Johnson/Kākāpō/Wangapeka blog | February 2025
After my Heaphy Track rampage with my sister and her husband, I had a few leisurely days in Karamea. Exactly what was needed. Time was spent hanging out at the Last Resort once again and generally drinking too much coffee.
After the five days on the Heaphy Track, much in the drizzle, it was time to dry out the contents of my pack and load the new food aboard that I’d posted to Karamea.
My plan was to get to Johnson Hut as one of the last three Kahurangi huts I needed to complete the set.
It’s quite the expedition to get there, but I might as well do it now that Andrew Barker has put enormous effort into re-cutting and re-marking the track, and I’m feeling fit and frisky.
I can also get back to Kākāpō Hut.
That will all be a test of my physical state, and plenty of time will be on my lonesome.
The idea is to essentially walk the Wangapeka Track with an excursion to Johnson Hut, returning to Belltown Manunui Hut, and then going over Kākāpō Saddle via Kākāpō Hut rather than Little Wanganui Saddle.
Sounds like a plan, but not the easiest way to get back home to Nelson.


Might have plenty of solitude on this trip.
There are just enough markers to see where to go, although it really needs a few dozen people over it to start making the route more discernible on the ground.
I spoke to the DOC contractor about stoats, they love mayonnaise, lidar use in measuring canopy growth in forests, plastic traps, etc.
I’d had some trepidation about the unknown, particularly as very energetic people had written about the high demands of the route, but as in life in general, it just unfolded from hour to hour.
Instead of the boulders/river crossing, I had moss-covered boulders and climbed much higher up the hill in the forest.
It was Day 6 for me, and I’d only managed to get three hours from the roadend.
Kākāpō has become a thing.

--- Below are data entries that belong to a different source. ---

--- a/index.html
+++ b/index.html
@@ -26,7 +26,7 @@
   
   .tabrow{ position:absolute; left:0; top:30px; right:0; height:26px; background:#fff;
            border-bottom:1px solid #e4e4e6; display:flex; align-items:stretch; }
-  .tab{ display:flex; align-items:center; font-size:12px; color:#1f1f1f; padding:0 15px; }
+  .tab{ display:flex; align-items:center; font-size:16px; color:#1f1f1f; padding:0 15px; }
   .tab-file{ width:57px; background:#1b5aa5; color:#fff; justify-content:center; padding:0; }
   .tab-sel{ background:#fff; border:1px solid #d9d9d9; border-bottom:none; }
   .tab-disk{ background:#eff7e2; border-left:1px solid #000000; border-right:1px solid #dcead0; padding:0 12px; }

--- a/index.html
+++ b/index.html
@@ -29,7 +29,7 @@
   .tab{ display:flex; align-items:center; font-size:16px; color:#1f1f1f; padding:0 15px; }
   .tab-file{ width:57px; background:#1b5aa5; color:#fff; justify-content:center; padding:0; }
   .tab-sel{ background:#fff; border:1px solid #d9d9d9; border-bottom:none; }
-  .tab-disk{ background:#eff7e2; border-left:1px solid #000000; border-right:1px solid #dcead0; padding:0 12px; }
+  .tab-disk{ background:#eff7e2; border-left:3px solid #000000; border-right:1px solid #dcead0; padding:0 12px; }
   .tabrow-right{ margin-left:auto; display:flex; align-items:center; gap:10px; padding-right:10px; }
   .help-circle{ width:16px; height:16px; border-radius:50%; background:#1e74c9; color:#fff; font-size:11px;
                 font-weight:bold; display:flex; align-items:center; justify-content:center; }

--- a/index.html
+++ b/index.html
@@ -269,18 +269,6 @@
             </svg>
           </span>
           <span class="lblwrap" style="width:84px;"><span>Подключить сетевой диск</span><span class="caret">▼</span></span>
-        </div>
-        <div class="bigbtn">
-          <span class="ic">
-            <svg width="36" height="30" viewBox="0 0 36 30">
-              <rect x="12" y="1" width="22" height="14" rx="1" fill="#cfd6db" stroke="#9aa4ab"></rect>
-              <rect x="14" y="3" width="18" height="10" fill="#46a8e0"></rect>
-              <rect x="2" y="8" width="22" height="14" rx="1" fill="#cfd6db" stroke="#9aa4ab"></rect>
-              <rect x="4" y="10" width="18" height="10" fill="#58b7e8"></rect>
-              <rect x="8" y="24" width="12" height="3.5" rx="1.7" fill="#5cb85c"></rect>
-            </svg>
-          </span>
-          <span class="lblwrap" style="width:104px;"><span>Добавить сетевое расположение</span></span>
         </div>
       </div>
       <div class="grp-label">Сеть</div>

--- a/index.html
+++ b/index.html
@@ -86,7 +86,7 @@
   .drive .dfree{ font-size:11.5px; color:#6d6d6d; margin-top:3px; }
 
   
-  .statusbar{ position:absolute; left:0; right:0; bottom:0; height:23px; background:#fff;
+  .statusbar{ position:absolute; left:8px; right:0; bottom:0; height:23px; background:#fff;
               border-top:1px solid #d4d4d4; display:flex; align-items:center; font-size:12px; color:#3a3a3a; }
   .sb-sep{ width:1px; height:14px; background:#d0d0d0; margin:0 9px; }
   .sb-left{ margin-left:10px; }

Kākāpō Hut. Kākāpō River valley. Kākāpō Saddle.
With the massive quantity of dry firewood from the enlargement of the helicopter landing area, I did something unusual. Lit a fire.
I was pretty wet when I staggered into Helicopter Hut to find the last occupants were the three blokes I had met at Belltown four nights previously.
Down the other side is a rockfall area with some ominous new moss-free boulders of significant size, having made their way to the creek since my last visit. Looking up, it looked as if others might join them soon enough.
Hitching can be frustrating if you are that type. Cars that you think would stop, don’t. Eventually, someone unexpected does.